Title : Metabolic predictors of COVID-19 mortality and severity: A survival analysis study
Abstract:
Metabolomics has been increasingly utilized in studying the host response to viral infections and for understanding the progression of multi-system disorders such as COVID-19. The analysis of metabolites in response to SARS-CoV-2 infection provides a snapshot of the endogenous host metabolism and its role in shaping the interaction with SARS-CoV-2. In this study, using a targeted metabolomics approach, the metabolic signatures of mortality and severity were studied in COVID-19 patients. Blood plasma concentrations were quantified through LC-MS using MxP Quant 500 kit, which has a coverage of 630 metabolites from 26 biochemical classes including different classes of lipids and small organic molecules. We utilized Kaplan-Meier survival analysis to investigate the correlation between various metabolic markers and patient outcomes. A comparison of survival rates between individuals with high levels of various metabolites (amino acids, tryptophan, kynurenine, serotonin, creatine, SDMA, ADMA, 1-MH, and indicators of carnitine palmitoyltransferase 1 and 2 enzymes) and those with low levels showed statistically significant differences in survival outcomes.
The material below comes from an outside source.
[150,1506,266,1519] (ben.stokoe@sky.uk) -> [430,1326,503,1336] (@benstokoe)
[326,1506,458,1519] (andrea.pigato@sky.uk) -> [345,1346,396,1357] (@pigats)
We further used four metabolic markers (tryptophan, kynurenine, asymmetric dimethylarginine, and 1-Methylhistidine) to develop a COVID-19 mortality risk model through the application of multiple machine learning methods. These metabolic predictors can be further validated as potential biomarkers to identify patients at risk of poor outcomes. Finally, integrating machine learning models in metabolome analysis of COVID-19 patients can improve our understanding of disease mortality by providing insight into the relationship between metabolites and survival probability, which can lead to the development of potential therapeutics and clinical risk models.